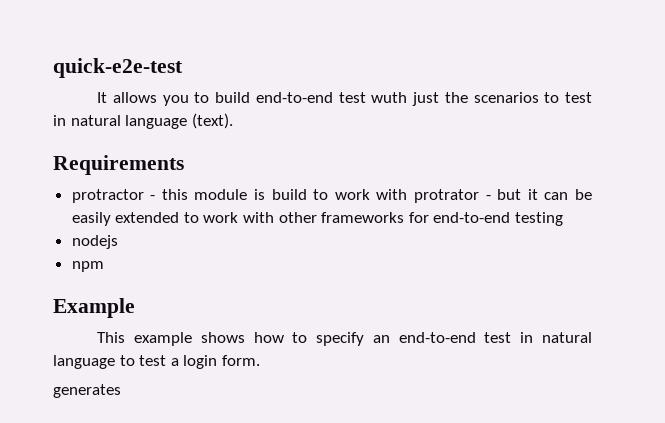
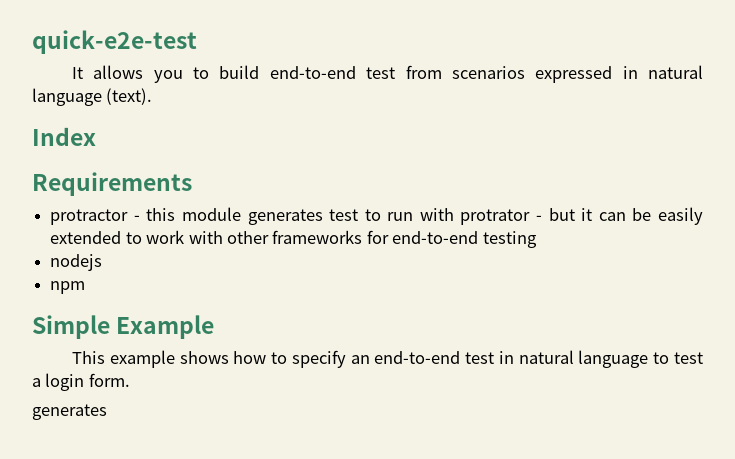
[371,92,592,106] wuth just the scenarios to test -> [405,65,613,83] from scenarios expressed
(233, 121) none -> [32,127,96,146] // Index
[254,189,370,200] is build to work -> [247,209,414,225] generates test to run
(104, 266) none -> [32,315,110,339] Simple

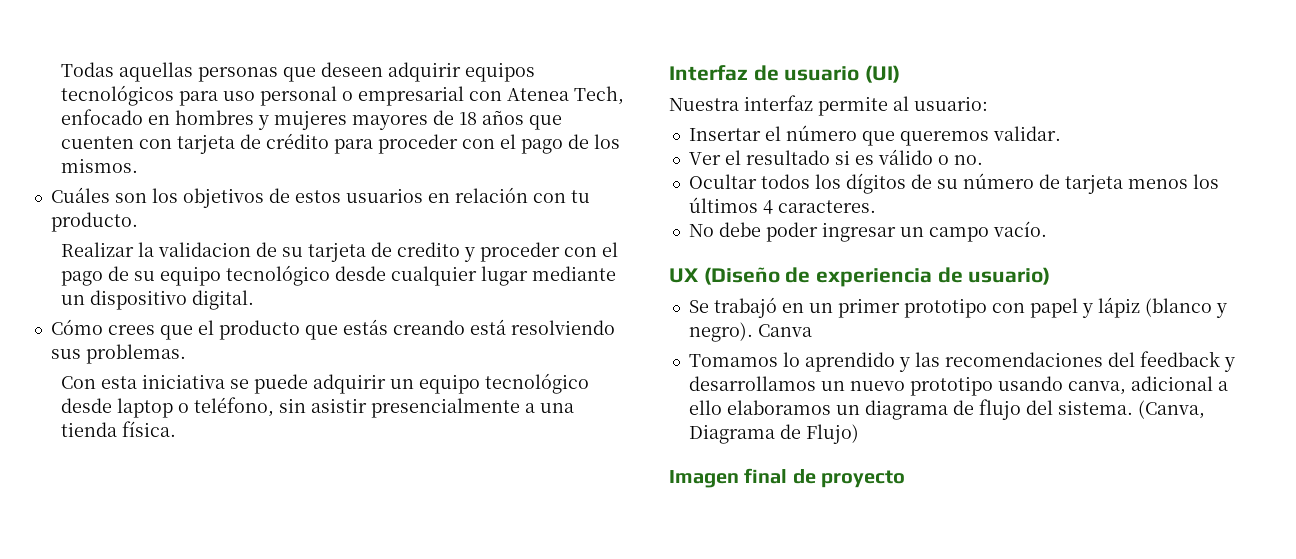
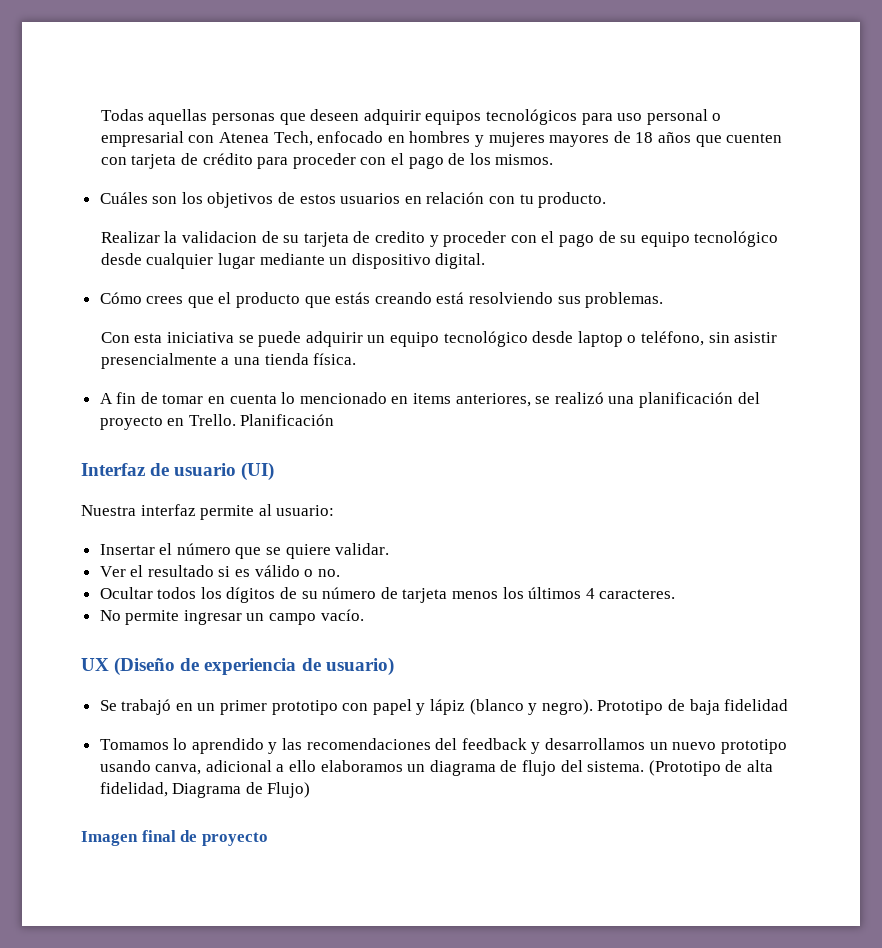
(176, 429) none -> [99,392,760,408] [99,414,335,430] // A fin de tomar en cuenta lo mencionado en items anteriores, se realizó una planificación del proyecto en Trello. Planificación
[899,131,989,146] queremos -> [266,544,331,559] se quiere
[718,222,818,242] debe poder -> [125,610,180,625] permite
[757,324,812,337] Canva -> [597,699,789,715] Prototipo de baja fidelidad
[1137,400,1205,419] (Canva, -> [648,760,773,776] [99,782,168,797] (Prototipo de alta fidelidad,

........

Task instructions: Having found the line with "[899,131,989,146] queremos ->", please set it down along with every line after it through the end of the material above, exactly and with nothing added.

Response:
[899,131,989,146] queremos -> [266,544,331,559] se quiere
[718,222,818,242] debe poder -> [125,610,180,625] permite
[757,324,812,337] Canva -> [597,699,789,715] Prototipo de baja fidelidad
[1137,400,1205,419] (Canva, -> [648,760,773,776] [99,782,168,797] (Prototipo de alta fidelidad,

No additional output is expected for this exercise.